Her name was Emerie Tillmon.
Tillmon was a senior, but she hadn’t been on the team last year; she was a transfer from Mooresville’s Langtree Charter Academy, and this was her first workout with her new teammates.
Granted, Tillmon had played on the Cox Mill JV team before moving to Langtree, but she was still in her initial practice with this group, and she wasn’t shy at all.
It was the first time Tillmon would blow Smithson away, which is pretty hard to do since she’s been a successful coach for more than 35 years.
Still, Smithson was pleasantly stunned.
“She is a true leader, a natural leader, and I knew that the first day when we were out on the tennis courts doing workouts,” Smithson said. “She was encouraging everybody out there. She was vocal. We had everyone out there, from freshmen who had hardly touched a basketball to (experienced players), and she was always very encouraging to her teammates. That’s how she is. That’s what she does.”
Actually, Tillmon does quite a bit.
This season, the 5-foot-7 guard was one of the most dynamic players in the conference and a major reason the Chargers indeed ended the regular-season as South Piedmont 3A champions, sharing the crown with Northwest Cabarrus and advancing to the Class 3A state playoffs.
Tillmon averaged 17.5 points per game, but she impressively grabbed 4.2 rebounds, often swooping in from the perimeter and then starting the fastbreak.
Heading into the Chargers’ first-round game against Asheville High on Tuesday, Tillmon was just four points shy of scoring 1,000 points for her career, including her two seasons of varsity action at Langtree.
But Tillmon is also modest and team-focused, so reaching the personal milestone won’t be foremost on her mind when she takes the floor Tuesday.
“Yes, I’m very excited,” she said. “I’ve been thinking about reaching this goal for a couple years. But I can’t get too ahead of myself because I still have to play, still have to help my team win and compete for a (state) championship.”

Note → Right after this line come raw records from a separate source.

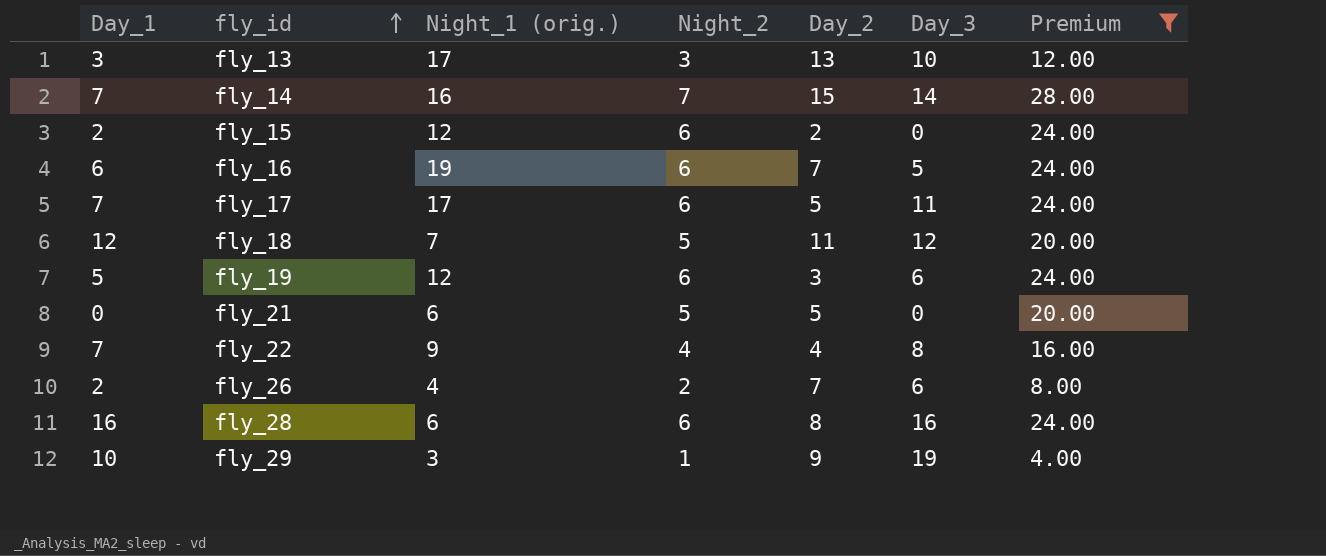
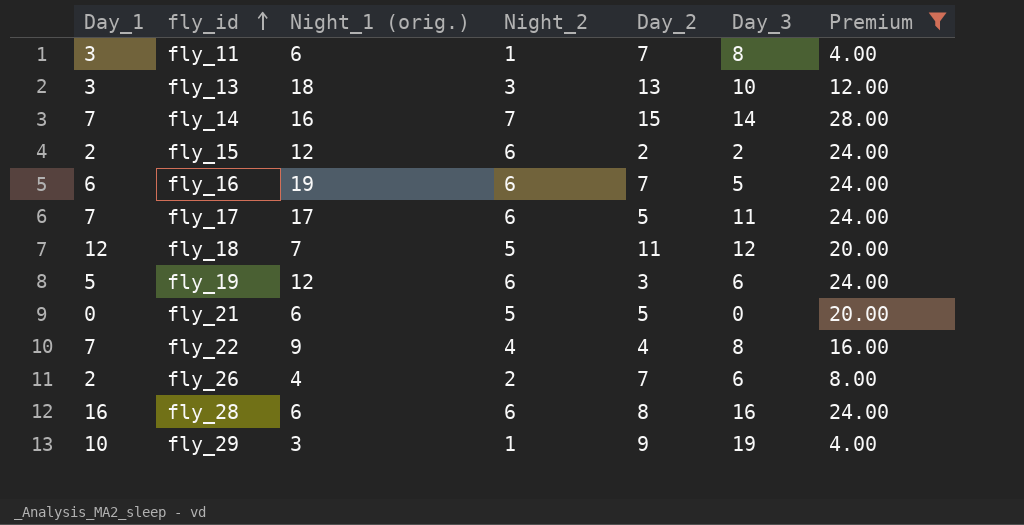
row fly_11: none -> 3 | 6 | 1 | 7 | 8 | 4.00
fly_13 | Night_1 (orig.): 17 -> 18
fly_15 | Day_3: 0 -> 2

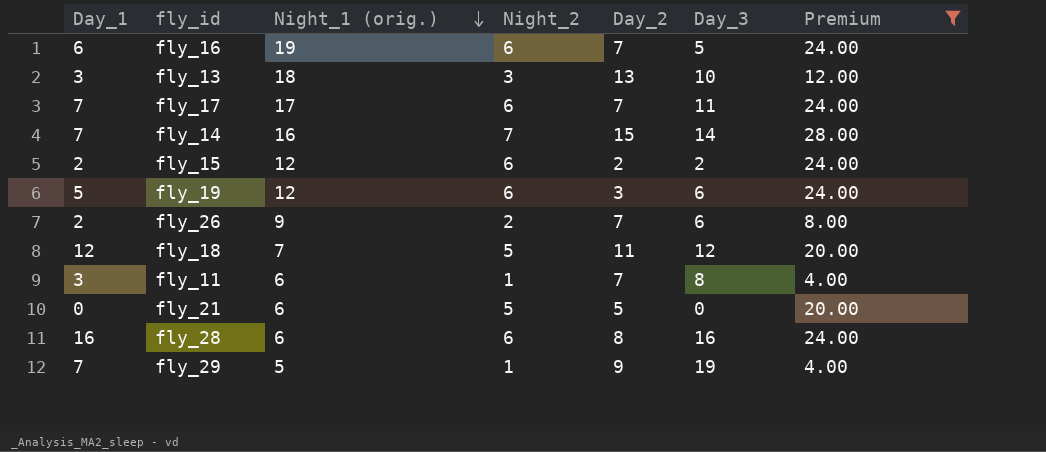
row order: fly_id ascending -> Night_1 (orig.) descending
row fly_22: 7 | 9 | 4 | 4 | 8 | 16.00 -> none
fly_17 | Day_2: 5 -> 7
fly_26 | Night_1 (orig.): 4 -> 9
fly_29 | Day_1: 10 -> 7
fly_29 | Night_1 (orig.): 3 -> 5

This is the Tillmon Smithson got to know first: the selfless athlete who cares deeply about her team.
And then she got to coach her this season, and a whole different level of respect came.
A scorer and more
Smithson calls Tillmon “one of the best athletes I’ve ever coached.” And that, well, is like the ultimate praise coming from Smithson, who’s also coached players such as Jay M. Robinson’s Kelsee Cheek, the county all-time leading public-school girls scorer with 2.092 career points, and Kelsi Mahoney, who had a successful college career at George Washington University.
Tillmon, though, has her own place in Smithson’s mind.
“Oh, my gosh! She’s phenomenal!” Smithson exclaimed. “She really is. She can take it to the basket, she can shoot. She is definitely one of the best players I’ve ever coached. And again, I’ve coached a couple that were pretty good.
“She can knock down the 3, she can take it to the basket. I wouldn’t want to guard her – I wouldn’t have wanted to guard her when I was YOUNG!” Smithson said with a laugh.
Then, Smithson adds another layer to her praise of Tillmon.
“But here’s another thing: She’s a great offensive player, but she also plays great defense,” Smithson said of Tillmon, who averaged 3.5 steals per game this season.
“That is hard to find in ANY basketball player. You might have a great offensive player and a great defensive player, but to find that in one person is special. And she is a special player.”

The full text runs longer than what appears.